Available data -
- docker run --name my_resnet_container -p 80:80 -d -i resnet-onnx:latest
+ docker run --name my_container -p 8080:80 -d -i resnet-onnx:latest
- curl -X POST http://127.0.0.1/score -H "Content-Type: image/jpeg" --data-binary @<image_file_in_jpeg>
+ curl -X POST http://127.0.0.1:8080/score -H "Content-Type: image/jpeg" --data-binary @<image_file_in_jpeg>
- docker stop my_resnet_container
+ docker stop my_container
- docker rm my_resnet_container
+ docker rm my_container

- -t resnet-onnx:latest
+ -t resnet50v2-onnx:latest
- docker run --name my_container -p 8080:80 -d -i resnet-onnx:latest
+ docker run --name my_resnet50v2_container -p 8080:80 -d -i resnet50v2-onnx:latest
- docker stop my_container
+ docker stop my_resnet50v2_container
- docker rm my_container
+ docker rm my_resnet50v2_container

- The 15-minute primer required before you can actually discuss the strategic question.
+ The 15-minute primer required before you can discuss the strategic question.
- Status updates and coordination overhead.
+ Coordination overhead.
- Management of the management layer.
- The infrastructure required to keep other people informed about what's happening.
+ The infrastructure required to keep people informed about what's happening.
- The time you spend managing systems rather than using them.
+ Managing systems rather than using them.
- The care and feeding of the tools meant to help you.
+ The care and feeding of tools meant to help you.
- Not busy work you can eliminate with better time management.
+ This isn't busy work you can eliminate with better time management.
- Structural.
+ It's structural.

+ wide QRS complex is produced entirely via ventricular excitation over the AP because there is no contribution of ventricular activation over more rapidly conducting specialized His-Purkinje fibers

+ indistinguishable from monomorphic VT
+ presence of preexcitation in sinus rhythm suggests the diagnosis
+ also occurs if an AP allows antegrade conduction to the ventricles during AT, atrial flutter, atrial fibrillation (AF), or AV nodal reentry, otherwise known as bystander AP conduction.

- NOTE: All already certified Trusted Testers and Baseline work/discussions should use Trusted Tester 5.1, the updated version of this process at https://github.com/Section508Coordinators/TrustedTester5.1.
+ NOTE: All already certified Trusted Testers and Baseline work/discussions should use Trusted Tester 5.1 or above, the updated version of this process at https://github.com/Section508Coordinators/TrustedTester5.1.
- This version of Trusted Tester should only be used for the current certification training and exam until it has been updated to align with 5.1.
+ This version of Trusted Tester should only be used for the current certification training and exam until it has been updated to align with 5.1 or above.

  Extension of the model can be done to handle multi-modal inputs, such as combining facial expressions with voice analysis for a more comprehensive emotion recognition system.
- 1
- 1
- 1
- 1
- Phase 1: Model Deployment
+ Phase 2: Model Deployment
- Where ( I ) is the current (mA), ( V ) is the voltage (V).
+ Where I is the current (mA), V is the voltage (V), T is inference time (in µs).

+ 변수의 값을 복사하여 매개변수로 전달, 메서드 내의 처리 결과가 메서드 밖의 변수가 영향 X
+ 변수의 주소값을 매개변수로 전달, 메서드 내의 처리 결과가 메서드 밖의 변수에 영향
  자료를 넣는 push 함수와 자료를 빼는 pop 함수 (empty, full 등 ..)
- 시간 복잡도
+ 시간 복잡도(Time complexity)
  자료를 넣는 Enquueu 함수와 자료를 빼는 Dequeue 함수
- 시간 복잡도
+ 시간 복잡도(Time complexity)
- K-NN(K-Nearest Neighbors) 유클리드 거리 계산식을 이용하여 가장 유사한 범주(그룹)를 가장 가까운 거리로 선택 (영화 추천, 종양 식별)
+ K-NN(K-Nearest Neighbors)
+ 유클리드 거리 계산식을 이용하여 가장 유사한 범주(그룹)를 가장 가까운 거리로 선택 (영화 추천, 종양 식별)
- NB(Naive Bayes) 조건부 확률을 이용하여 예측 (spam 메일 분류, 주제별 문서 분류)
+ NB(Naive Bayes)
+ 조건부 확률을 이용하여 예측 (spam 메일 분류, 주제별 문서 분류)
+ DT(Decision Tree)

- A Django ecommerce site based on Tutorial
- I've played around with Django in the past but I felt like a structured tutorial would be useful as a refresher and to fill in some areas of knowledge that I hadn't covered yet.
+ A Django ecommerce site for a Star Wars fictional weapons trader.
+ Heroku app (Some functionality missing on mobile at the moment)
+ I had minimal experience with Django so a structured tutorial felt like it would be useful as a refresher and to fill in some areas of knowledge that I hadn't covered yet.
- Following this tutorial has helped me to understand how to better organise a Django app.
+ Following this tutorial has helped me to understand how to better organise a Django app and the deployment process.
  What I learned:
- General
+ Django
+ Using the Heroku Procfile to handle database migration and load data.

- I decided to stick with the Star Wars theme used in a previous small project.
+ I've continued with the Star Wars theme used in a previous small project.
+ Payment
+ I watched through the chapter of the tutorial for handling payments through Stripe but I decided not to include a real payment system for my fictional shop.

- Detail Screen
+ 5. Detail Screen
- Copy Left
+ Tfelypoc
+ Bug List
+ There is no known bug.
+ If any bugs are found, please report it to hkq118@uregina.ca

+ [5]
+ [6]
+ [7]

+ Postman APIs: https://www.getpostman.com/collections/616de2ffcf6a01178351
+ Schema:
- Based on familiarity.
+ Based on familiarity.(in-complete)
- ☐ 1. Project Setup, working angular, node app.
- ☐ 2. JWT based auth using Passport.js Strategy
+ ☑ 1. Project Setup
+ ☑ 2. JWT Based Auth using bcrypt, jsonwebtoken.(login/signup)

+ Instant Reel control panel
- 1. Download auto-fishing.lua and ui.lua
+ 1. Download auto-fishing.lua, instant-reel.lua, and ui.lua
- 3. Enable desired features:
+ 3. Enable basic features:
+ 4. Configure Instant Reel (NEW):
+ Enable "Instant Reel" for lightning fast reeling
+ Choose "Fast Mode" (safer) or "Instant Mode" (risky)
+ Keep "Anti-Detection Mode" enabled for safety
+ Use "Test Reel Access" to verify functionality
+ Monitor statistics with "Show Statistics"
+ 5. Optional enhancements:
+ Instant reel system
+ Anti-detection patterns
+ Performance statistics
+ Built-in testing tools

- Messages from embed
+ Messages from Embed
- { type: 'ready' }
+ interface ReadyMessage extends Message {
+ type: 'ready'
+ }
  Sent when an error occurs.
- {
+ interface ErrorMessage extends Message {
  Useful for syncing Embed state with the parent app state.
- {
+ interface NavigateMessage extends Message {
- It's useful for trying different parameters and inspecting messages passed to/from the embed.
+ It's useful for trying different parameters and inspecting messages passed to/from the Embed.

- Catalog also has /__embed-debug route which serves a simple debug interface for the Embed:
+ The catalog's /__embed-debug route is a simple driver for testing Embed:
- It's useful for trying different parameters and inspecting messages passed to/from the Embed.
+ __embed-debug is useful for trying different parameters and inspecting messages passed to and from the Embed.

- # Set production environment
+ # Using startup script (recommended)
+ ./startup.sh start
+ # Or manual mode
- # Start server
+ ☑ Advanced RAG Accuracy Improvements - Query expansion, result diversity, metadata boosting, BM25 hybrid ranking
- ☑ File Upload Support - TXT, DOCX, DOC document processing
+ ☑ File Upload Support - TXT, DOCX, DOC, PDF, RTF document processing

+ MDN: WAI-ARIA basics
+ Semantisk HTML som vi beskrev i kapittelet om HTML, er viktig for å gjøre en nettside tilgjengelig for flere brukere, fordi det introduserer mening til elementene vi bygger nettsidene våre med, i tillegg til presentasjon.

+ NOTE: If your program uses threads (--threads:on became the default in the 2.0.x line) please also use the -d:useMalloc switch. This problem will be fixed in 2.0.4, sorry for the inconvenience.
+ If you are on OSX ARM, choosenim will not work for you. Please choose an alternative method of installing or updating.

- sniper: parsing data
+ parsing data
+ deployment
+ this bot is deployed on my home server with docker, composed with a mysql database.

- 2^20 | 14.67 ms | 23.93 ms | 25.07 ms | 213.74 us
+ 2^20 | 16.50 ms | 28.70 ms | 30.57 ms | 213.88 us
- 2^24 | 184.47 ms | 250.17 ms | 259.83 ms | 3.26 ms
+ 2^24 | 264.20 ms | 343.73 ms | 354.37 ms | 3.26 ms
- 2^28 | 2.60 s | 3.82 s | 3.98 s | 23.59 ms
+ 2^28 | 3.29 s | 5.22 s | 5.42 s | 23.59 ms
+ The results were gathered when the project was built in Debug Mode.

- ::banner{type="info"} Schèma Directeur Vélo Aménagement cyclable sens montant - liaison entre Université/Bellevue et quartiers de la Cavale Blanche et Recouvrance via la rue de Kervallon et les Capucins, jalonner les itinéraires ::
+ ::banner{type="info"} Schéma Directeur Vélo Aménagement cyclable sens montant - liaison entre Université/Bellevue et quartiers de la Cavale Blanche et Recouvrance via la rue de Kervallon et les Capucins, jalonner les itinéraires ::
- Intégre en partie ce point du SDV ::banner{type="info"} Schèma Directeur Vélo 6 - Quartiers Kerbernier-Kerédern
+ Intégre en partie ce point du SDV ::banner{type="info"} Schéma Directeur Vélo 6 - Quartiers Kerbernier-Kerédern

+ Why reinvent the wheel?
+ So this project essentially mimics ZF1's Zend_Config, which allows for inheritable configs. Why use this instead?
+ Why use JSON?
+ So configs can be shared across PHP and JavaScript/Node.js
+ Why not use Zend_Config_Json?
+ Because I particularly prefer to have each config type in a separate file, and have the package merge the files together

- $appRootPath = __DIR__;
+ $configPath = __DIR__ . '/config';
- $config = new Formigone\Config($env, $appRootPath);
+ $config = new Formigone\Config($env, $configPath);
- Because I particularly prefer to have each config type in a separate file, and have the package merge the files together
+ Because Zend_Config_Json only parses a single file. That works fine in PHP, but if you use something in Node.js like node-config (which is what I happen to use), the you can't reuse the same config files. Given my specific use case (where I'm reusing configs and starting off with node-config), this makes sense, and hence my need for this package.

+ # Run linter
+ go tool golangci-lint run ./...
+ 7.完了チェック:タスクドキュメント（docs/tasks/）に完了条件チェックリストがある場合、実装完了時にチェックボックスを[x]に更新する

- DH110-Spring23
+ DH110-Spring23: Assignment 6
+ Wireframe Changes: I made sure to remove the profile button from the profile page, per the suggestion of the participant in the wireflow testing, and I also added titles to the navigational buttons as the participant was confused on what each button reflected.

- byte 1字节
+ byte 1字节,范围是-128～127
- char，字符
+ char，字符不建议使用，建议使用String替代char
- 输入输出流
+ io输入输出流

What needs to be done -
Restate, word for word, the listing above from its first line through the line that contains "docker rm my_resnet50v2_container", keeping both of those lines.

Output below -
- docker run --name my_resnet_container -p 80:80 -d -i resnet-onnx:latest
+ docker run --name my_container -p 8080:80 -d -i resnet-onnx:latest
- curl -X POST http://127.0.0.1/score -H "Content-Type: image/jpeg" --data-binary @<image_file_in_jpeg>
+ curl -X POST http://127.0.0.1:8080/score -H "Content-Type: image/jpeg" --data-binary @<image_file_in_jpeg>
- docker stop my_resnet_container
+ docker stop my_container
- docker rm my_resnet_container
+ docker rm my_container

- -t resnet-onnx:latest
+ -t resnet50v2-onnx:latest
- docker run --name my_container -p 8080:80 -d -i resnet-onnx:latest
+ docker run --name my_resnet50v2_container -p 8080:80 -d -i resnet50v2-onnx:latest
- docker stop my_container
+ docker stop my_resnet50v2_container
- docker rm my_container
+ docker rm my_resnet50v2_container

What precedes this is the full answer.